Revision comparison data

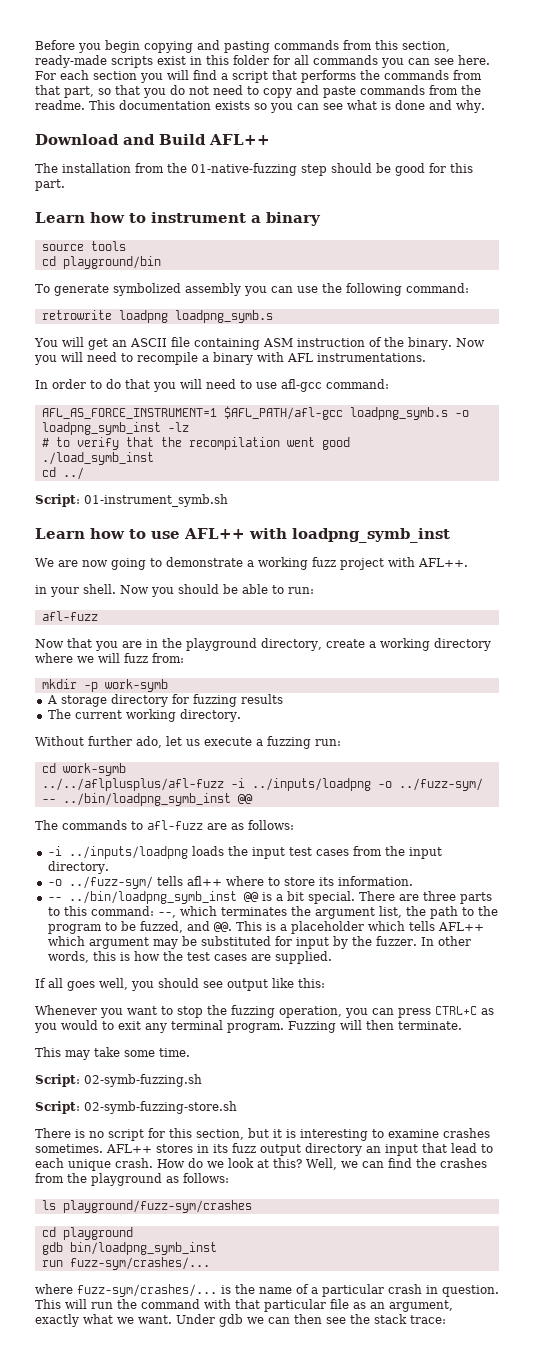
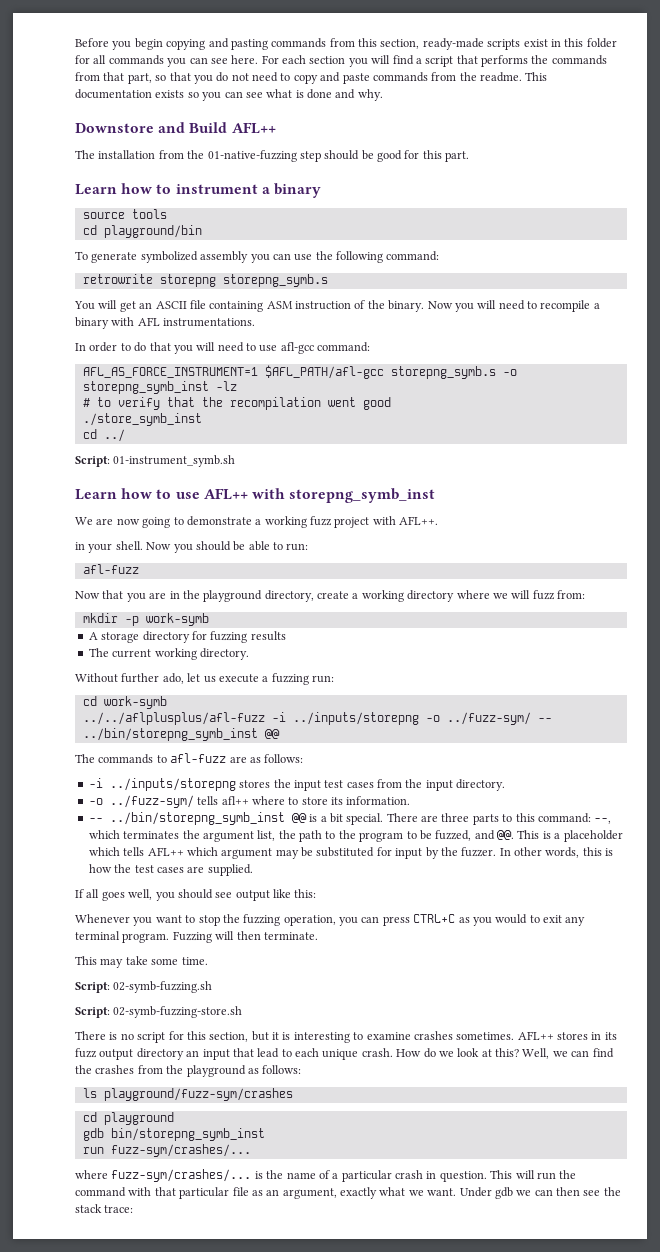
[35,134,119,145] Download -> [75,123,154,133] Downstore
[118,310,273,323] loadpng loadpng_symb.s -> [159,274,328,287] storepng storepng_symb.s
[349,407,469,420] [41,422,161,435] loadpng_symb.s -o loadpng_symb_inst -> [390,366,517,379] [82,381,209,394] storepng_symb.s -o storepng_symb_inst
[41,452,154,465] ./load_symb_inst -> [82,413,202,426] ./store_symb_inst
[292,528,450,543] loadpng_symb_inst -> [289,488,436,503] storepng_symb_inst
[251,778,371,791] ../inputs/loadpng -> [292,712,419,725] ../inputs/storepng
[62,793,231,806] ../bin/loadpng_symb_inst -> [82,728,258,741] ../bin/storepng_symb_inst
[68,846,224,859] ../inputs/loadpng loads -> [109,778,271,791] ../inputs/storepng stores
[68,891,237,904] ../bin/loadpng_symb_inst -> [109,812,285,825] ../bin/storepng_symb_inst
[69,1242,217,1255] bin/loadpng_symb_inst -> [110,1128,265,1141] bin/storepng_symb_inst

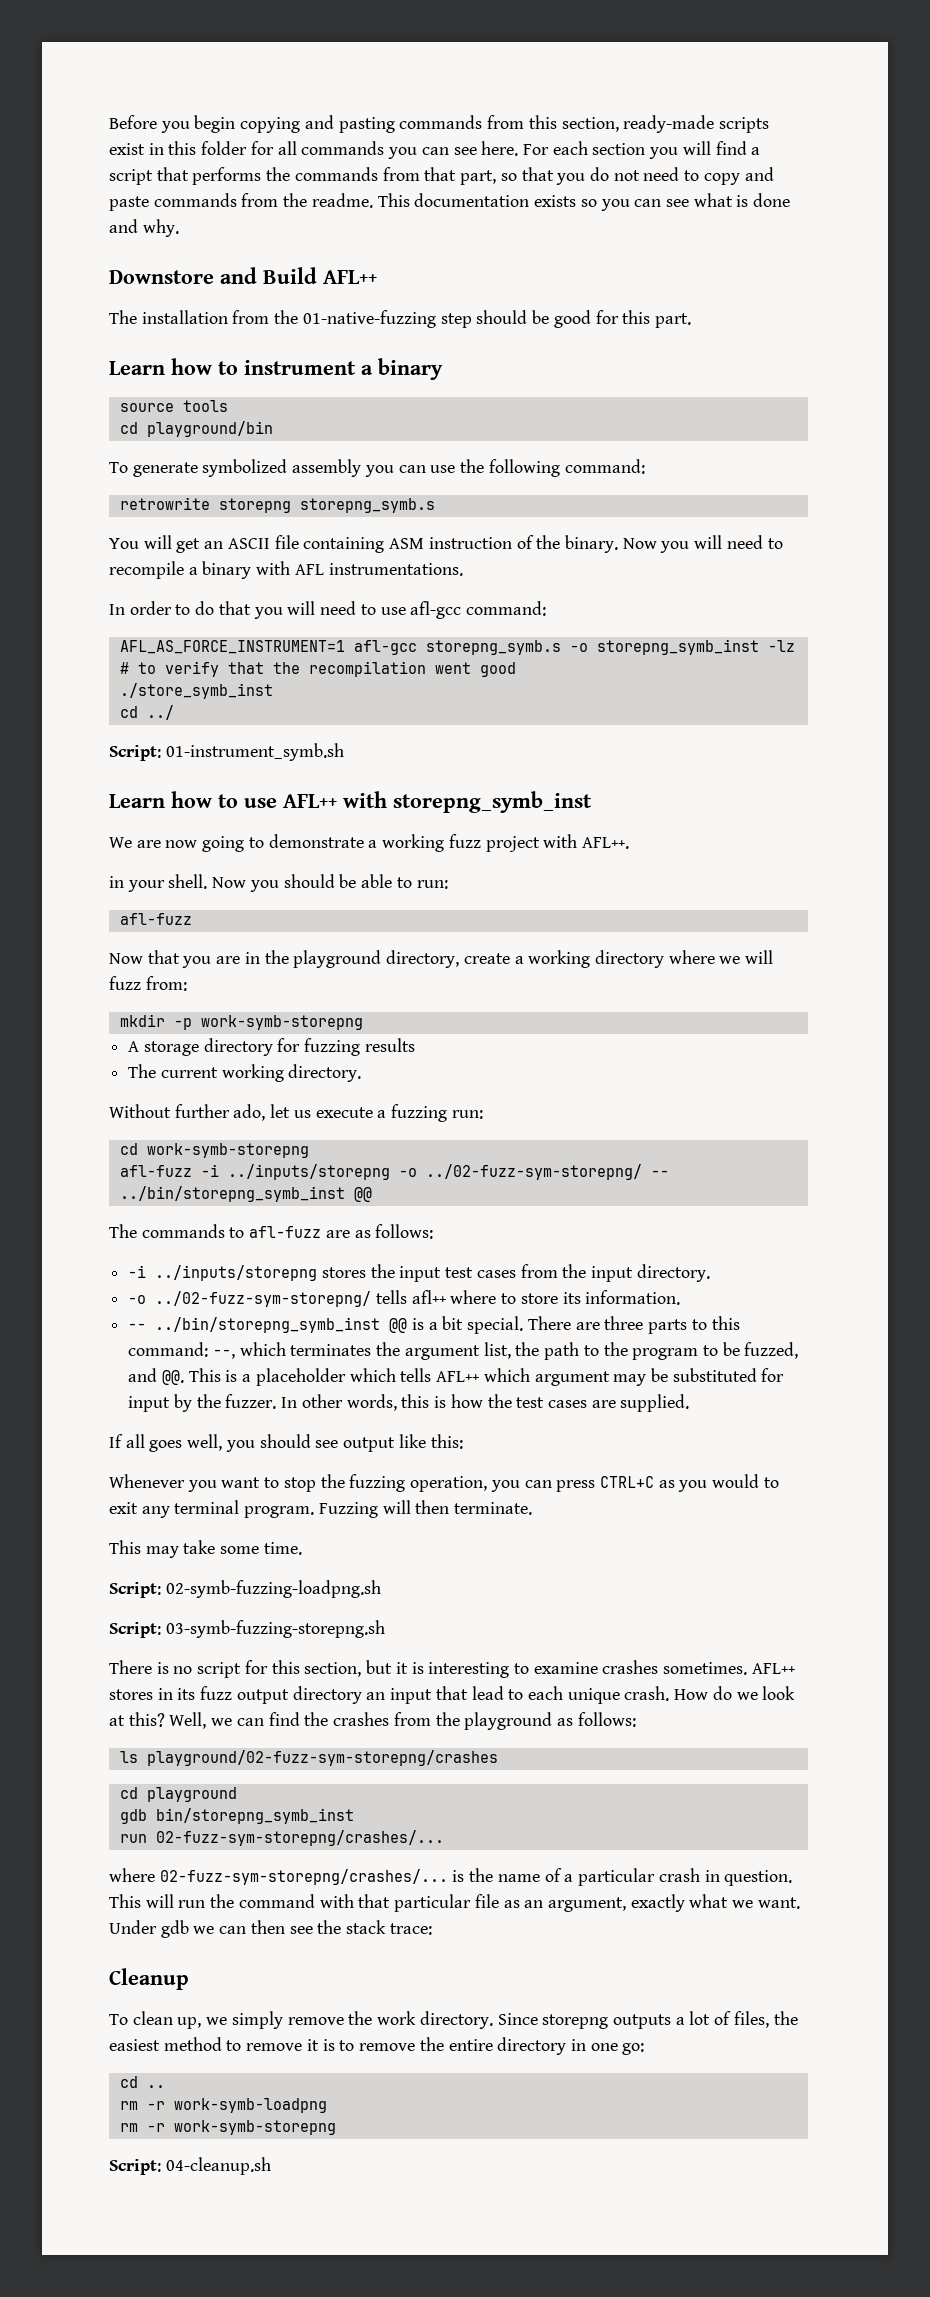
[264,365,384,379] $AFL_PATH/afl-gcc -> [353,640,417,655] afl-gcc
[145,613,209,626] work-symb -> [200,1015,363,1030] work-symb-storepng
[103,696,167,709] [82,712,265,725] work-symb // ../../aflplusplus/afl-fuzz -> [146,1143,309,1158] [119,1165,192,1177] work-symb-storepng // afl-fuzz
[446,712,531,725] ../fuzz-sym/ -> [425,1164,642,1180] ../02-fuzz-sym-storepng/
[109,795,194,808] ../fuzz-sym/ -> [155,1291,372,1307] ../02-fuzz-sym-storepng/
[113,981,213,993] [75,1006,243,1018] 02-symb-fuzzing.sh // Script: 02-symb-fuzzing-store.sh -> [165,1580,381,1598] [109,1620,385,1638] 02-symb-fuzzing-loadpng.sh // Script: 03-symb-fuzzing-storepng.sh
[103,1088,293,1101] playground/fuzz-sym/crashes -> [146,1750,498,1766] playground/02-fuzz-sym-storepng/crashes
[110,1144,251,1157] [75,1169,252,1182] fuzz-sym/crashes/... // where fuzz-sym/crashes/... -> [155,1830,444,1846] [109,1868,448,1885] 02-fuzz-sym-storepng/crashes/... // where 02-fuzz-sym-storepng/crashes/...
(134, 1209) none -> [109,1968,189,1990] [109,2011,798,2029] [109,2037,645,2055] [119,2076,165,2088] [119,2098,327,2113] [119,2120,336,2135] [109,2157,271,2175] // Cleanup // To clean up, we simply remove the work directory. Since storepng outputs a lot of files, the easiest method to remove it is to remove the entire directory in one go: // cd .. // rm -r work-symb-loadpng // rm -r work-symb-storepng // Script: 04-cleanup.sh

- Task description -
From the line that contains "[292,528,450,543] loadpng_symb_inst ->" to the last line of the records above, copy each line exactly, both ends included, and leave the pictures out.

- Worked solution -
[292,528,450,543] loadpng_symb_inst -> [289,488,436,503] storepng_symb_inst
[251,778,371,791] ../inputs/loadpng -> [292,712,419,725] ../inputs/storepng
[62,793,231,806] ../bin/loadpng_symb_inst -> [82,728,258,741] ../bin/storepng_symb_inst
[68,846,224,859] ../inputs/loadpng loads -> [109,778,271,791] ../inputs/storepng stores
[68,891,237,904] ../bin/loadpng_symb_inst -> [109,812,285,825] ../bin/storepng_symb_inst
[69,1242,217,1255] bin/loadpng_symb_inst -> [110,1128,265,1141] bin/storepng_symb_inst

[264,365,384,379] $AFL_PATH/afl-gcc -> [353,640,417,655] afl-gcc
[145,613,209,626] work-symb -> [200,1015,363,1030] work-symb-storepng
[103,696,167,709] [82,712,265,725] work-symb // ../../aflplusplus/afl-fuzz -> [146,1143,309,1158] [119,1165,192,1177] work-symb-storepng // afl-fuzz
[446,712,531,725] ../fuzz-sym/ -> [425,1164,642,1180] ../02-fuzz-sym-storepng/
[109,795,194,808] ../fuzz-sym/ -> [155,1291,372,1307] ../02-fuzz-sym-storepng/
[113,981,213,993] [75,1006,243,1018] 02-symb-fuzzing.sh // Script: 02-symb-fuzzing-store.sh -> [165,1580,381,1598] [109,1620,385,1638] 02-symb-fuzzing-loadpng.sh // Script: 03-symb-fuzzing-storepng.sh
[103,1088,293,1101] playground/fuzz-sym/crashes -> [146,1750,498,1766] playground/02-fuzz-sym-storepng/crashes
[110,1144,251,1157] [75,1169,252,1182] fuzz-sym/crashes/... // where fuzz-sym/crashes/... -> [155,1830,444,1846] [109,1868,448,1885] 02-fuzz-sym-storepng/crashes/... // where 02-fuzz-sym-storepng/crashes/...
(134, 1209) none -> [109,1968,189,1990] [109,2011,798,2029] [109,2037,645,2055] [119,2076,165,2088] [119,2098,327,2113] [119,2120,336,2135] [109,2157,271,2175] // Cleanup // To clean up, we simply remove the work directory. Since storepng outputs a lot of files, the easiest method to remove it is to remove the entire directory in one go: // cd .. // rm -r work-symb-loadpng // rm -r work-symb-storepng // Script: 04-cleanup.sh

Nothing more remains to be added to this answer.